WORK TASK: Copy each line of the records below that has "DejaVu" in it.

= Beginning of Section =

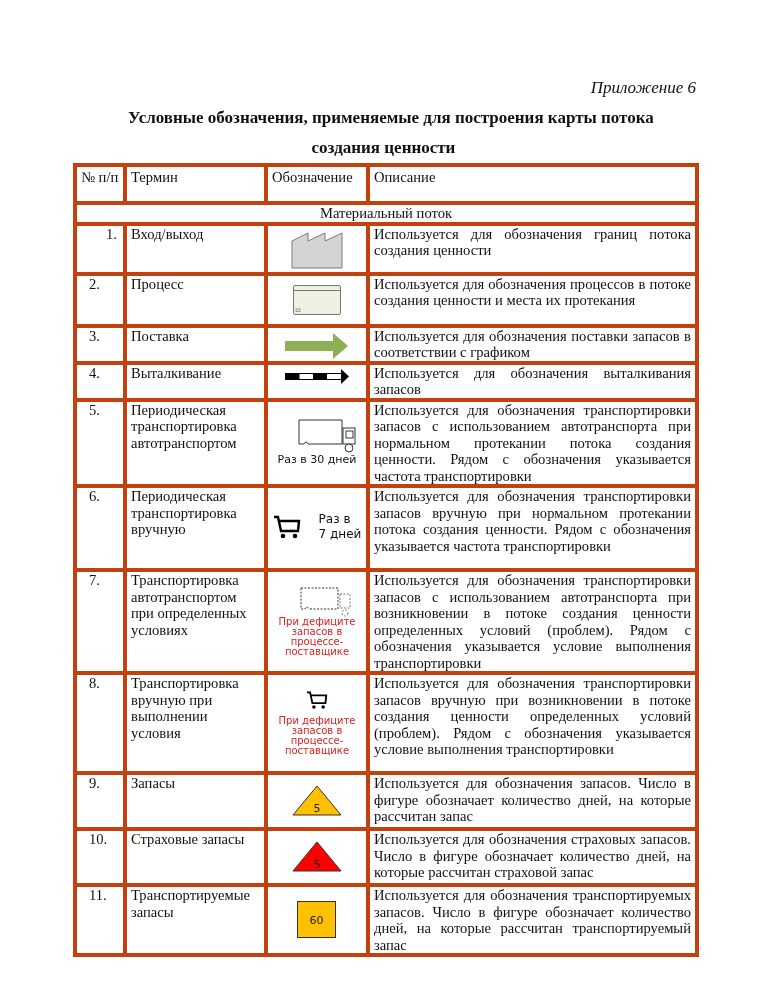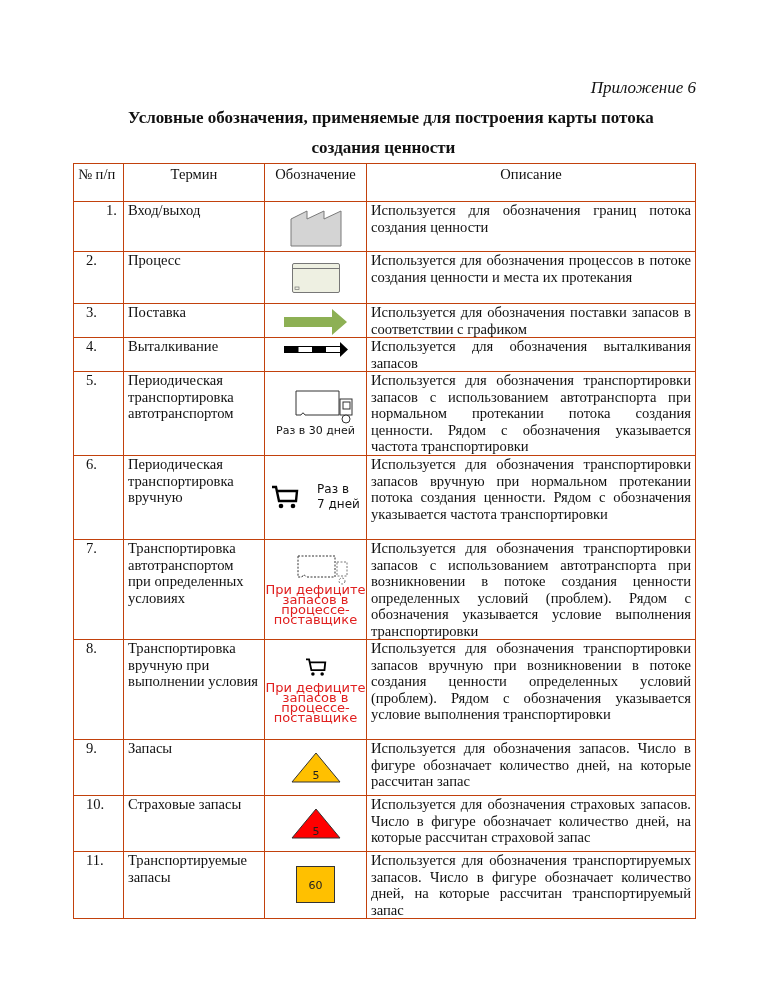--- a/index.html
+++ b/index.html
@@ -3,31 +3,31 @@
   <meta charset="utf-8">
   <style>
     html, body { margin: 0; padding: 0; background: #ffffff; }
     body { width: 768px; height: 994px; position: relative; overflow: hidden;
            font-family: "Liberation Serif", "DejaVu Serif", serif; color: #111; }
     .appendix { position: absolute; top: 78px; right: 72px; font-style: italic; font-size: 17px; }
     .title { position: absolute; left: 73px; width: 621px; text-align: center; font-weight: bold; font-size: 17px; }
     .title.l1 { top: 108px; left: 100px; width: 594px; text-align: left; padding-left: 28px; box-sizing: border-box; }
     .title.l2 { top: 138px; }
     table { position: absolute; left: 73px; top: 163px; border-collapse: collapse; width: 622px; table-layout: fixed; font-size: 14.6px; line-height: 16.5px; }
-    td, th { border: 1px solid #c2410c; vertical-align: top; padding: 0 4px; font-weight: normal; }
-    th { text-align: center; padding-top: 2px; }
+    td, th { border: 4px solid #c2410c; vertical-align: top; padding: 0 4px; font-weight: normal; }
+    th { text-align: left; padding-top: 2px; }
     th.num { text-align: left; }
     col.c1 { width: 50px; } col.c2 { width: 141px; } col.c3 { width: 102px; } col.c4 { width: 329px; }
     td.num { text-align: left; padding-left: 12px; }
     td.num.r { text-align: right; padding-right: 6px; padding-left: 0; }
     td.desc { text-align: justify; text-align-last: left; }
     td.sym { text-align: center; vertical-align: middle; padding: 2px 0; }
     .section td { text-align: center; }
     .sym-caption { font-family: "DejaVu Sans", sans-serif; font-size: 11px; line-height: 14px; color: #111; }
-    .sym-red { font-family: "DejaVu Sans", sans-serif; font-size: 13px; line-height: 10px; color: #e02020; }
+    .sym-red { font-family: "DejaVu Sans", sans-serif; font-size: 10px; line-height: 10px; color: #e02020; }
     .cart-row { display: inline-flex; align-items: center; gap: 18px; }
     .cart-row .sym-caption { text-align: left; font-size: 12px; line-height: 15px; }
     svg { display: block; margin: 0 auto; }
   </style>
 </head>
 <body>
 
 <div class="appendix">Приложение 6</div>
 <div class="title l1">Условные обозначения, применяемые для построения карты потока</div>
 <div class="title l2">создания ценности</div>
@@ -41,20 +41,23 @@
     </colgroup>
   <thead>
     <tr style="height:38px;">
       <th class="num">№ п/п</th>
       <th>Термин</th>
       <th>Обозначение</th>
       <th>Описание</th>
     </tr>
   </thead>
   <tbody>
+    <tr class="section">
+      <td colspan="4">Материальный поток</td>
+    </tr>
 
     <tr style="height:50px;">
       <td class="num r">1.</td>
       <td>Вход/выход</td>
       <td class="sym">
         <svg width="52" height="40" viewBox="0 0 52 40">
           <path d="M1 12 L17 4 L17 12 L34 4 L34 12 L51 4 L51 39 L1 39 Z" fill="#d4d4d4" stroke="#7a7a7a" stroke-width="1"></path>
         </svg>
       </td>
       <td class="desc">Используется для обозначения границ потока создания ценности</td>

= End of Section =

EXPECTED ANSWER:
            font-family: "Liberation Serif", "DejaVu Serif", serif; color: #111; }
     .sym-caption { font-family: "DejaVu Sans", sans-serif; font-size: 11px; line-height: 14px; color: #111; }
-    .sym-red { font-family: "DejaVu Sans", sans-serif; font-size: 13px; line-height: 10px; color: #e02020; }
+    .sym-red { font-family: "DejaVu Sans", sans-serif; font-size: 10px; line-height: 10px; color: #e02020; }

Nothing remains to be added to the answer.